Dlatego tym razem na łamach bloga o bardzo niecodziennym obiekcie radiowym, który odwiedziłem w ubiegłe wakacje spędzone w niemieckiej stolicy (08/2012).
Zacząć należy od tego, że sama Teufelsberg nie powstała naturalnie. Kiedy po II wojnie światowej zachodnia część Berlina stała się enklawą kontrolowaną przez aliantów, zewsząd otoczoną przez tereny NRD znajdujące się z kolei w gestii ZSRR, posprzątanie jej ze zniszczeń wojennych okazało się bardzo kłopotliwe. W przeciwieństwie do Wschodniego Berlina, skąd gruz i zgliszcza były rozwożone do wielu miejsc w całych Wschodnich Niemczech, Berlin Zachodni zmuszony był poradzić sobie ze sprawą w całości na własnym małym terytorium. Nie było innego wyjścia, jak usypać cały gruz w jednej lokalizacji.
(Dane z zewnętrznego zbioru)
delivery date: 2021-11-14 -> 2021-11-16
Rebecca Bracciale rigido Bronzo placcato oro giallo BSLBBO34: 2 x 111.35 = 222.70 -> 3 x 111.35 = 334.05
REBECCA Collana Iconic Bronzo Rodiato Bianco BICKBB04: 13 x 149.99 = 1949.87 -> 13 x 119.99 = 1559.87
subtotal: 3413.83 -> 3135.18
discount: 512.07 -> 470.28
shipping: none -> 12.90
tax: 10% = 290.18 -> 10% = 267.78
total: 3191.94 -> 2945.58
Na miejsce to wybrano okolicę jeziora Teufelsee, w dzielnicy Grunewald na wschód od zalewu Haweli, dokładnie w punkcie gdzie jeszcze przed wojną naziści rozpoczęli budowę akademii wojskowo-technicznej. Nie została ona jednak ukończona i tak jak w przypadku innych obiektów służących hitlerowcom, zdecydowano o jej wyburzeniu. Stojące fundamenty i część budowy były podobno tak solidne że nie dały się wysadzić żadnymi materiałami wybuchowymi, zostały więc zasypane zwożonymi gruzami. Proces trwał przez lata. W 1972 roku kubatura osiągnęła 26 milionów metrów sześciennych gruzu. Po przysypaniu wszystkiego warstwą ziemi (w celu zazielenienia), Teufelsberg urosła do 80 metrów ponad otaczającym terenem, 115 metrów powyżej poziomu morza - tym samym dorównując najwyższemu naturalnemu wzniesieniu w granicach Berlina - górze Großer Müggelberg.
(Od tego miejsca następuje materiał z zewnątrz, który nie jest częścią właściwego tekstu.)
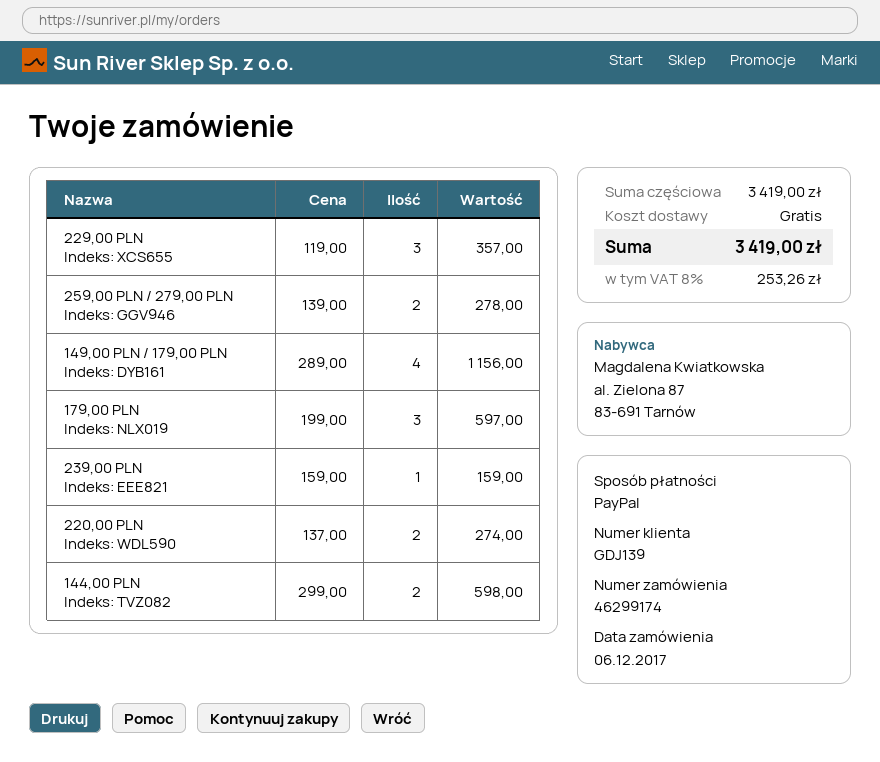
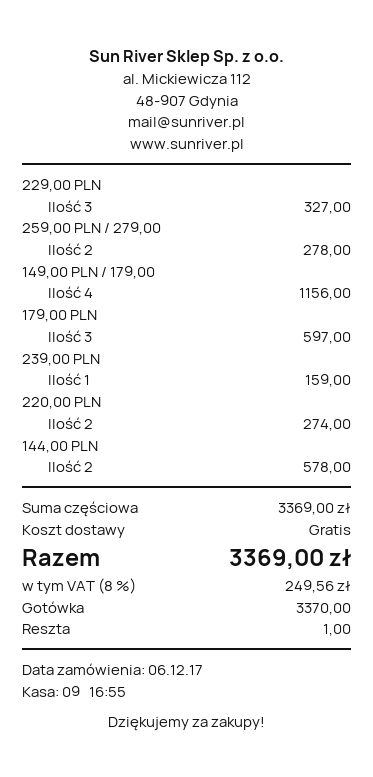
payment method: PayPal -> cash
229,00 PLN: 3 for 357.00 -> 3 for 327.00
144,00 PLN: 2 for 598.00 -> 2 for 578.00
subtotal: 3419.00 -> 3369.00
tax: 8% = 253.26 -> 8% = 249.56
total: 3419.00 -> 3369.00

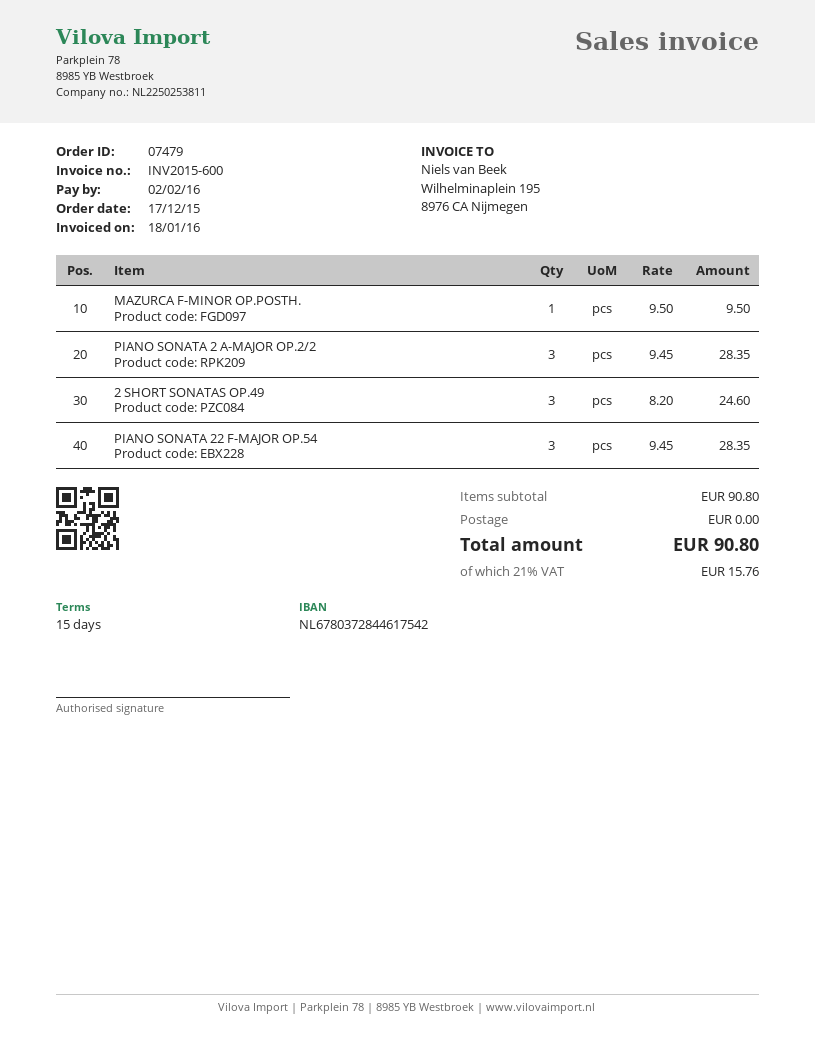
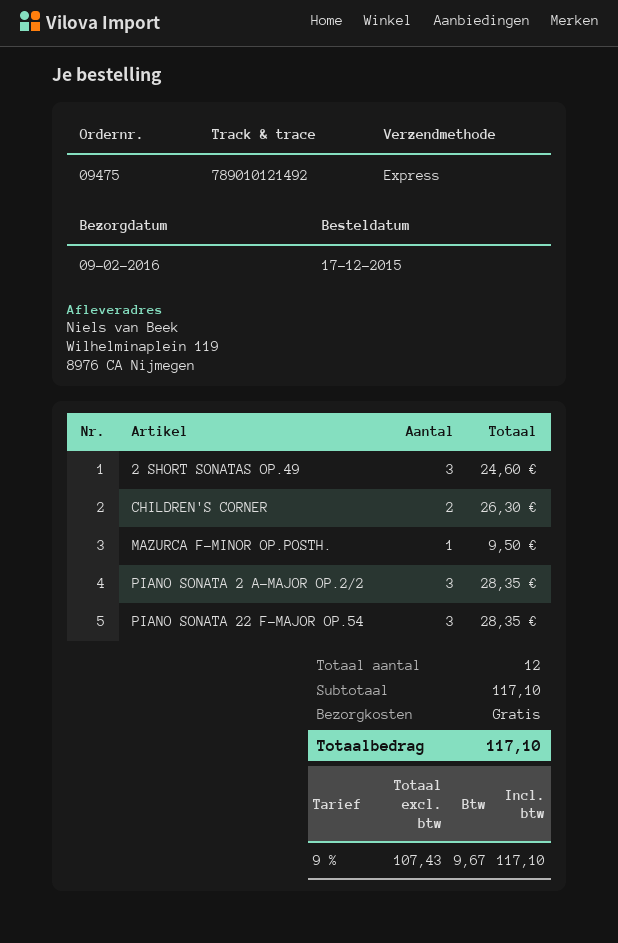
order number: 07479 -> 09475
CHILDREN'S CORNER: none -> 2 for 26.30
subtotal: 90.80 -> 117.10
tax: 21% = 15.76 -> 9% = 9.67
total: 90.80 -> 117.10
To uczyniło Teufelsberg atrakcyjną z kilku względów... Po pierwsze - na stoku wybudowano skocznię narciarską. Po drugie, najistotniejsze dla mnie - na jej wierzchołku Amerykanie postanowili zlokalizować jeden z największych kompleksów nasłuchowych na świecie.
W ciągu paru lat na Teufelsberg stanęła bardzo osobliwa budowla - cztery ogromne szarobiałe kopuły, tzw. radony stacji nasłuchowej. Nie trzeba wspominać, że były one całkiem dobrze widoczne również ze wschodniej części Berlina, co musiało Sowietów niesamowicie rozsierdzić. Oto Amerykanie pobudowali sobie bazę do nasłuchu... no właśnie czego? Informacje o zastosowaniu stacji nasłuchowej na Teufelsberg zawsze były ponadziewane słowani "podobno", "prawdopodobnie", "spekulowano"... Tak więc podtrzymując tę manierę dodam, że podobno berlińska stacja była ogniwem światowej sieci nasłuchowej Echelon.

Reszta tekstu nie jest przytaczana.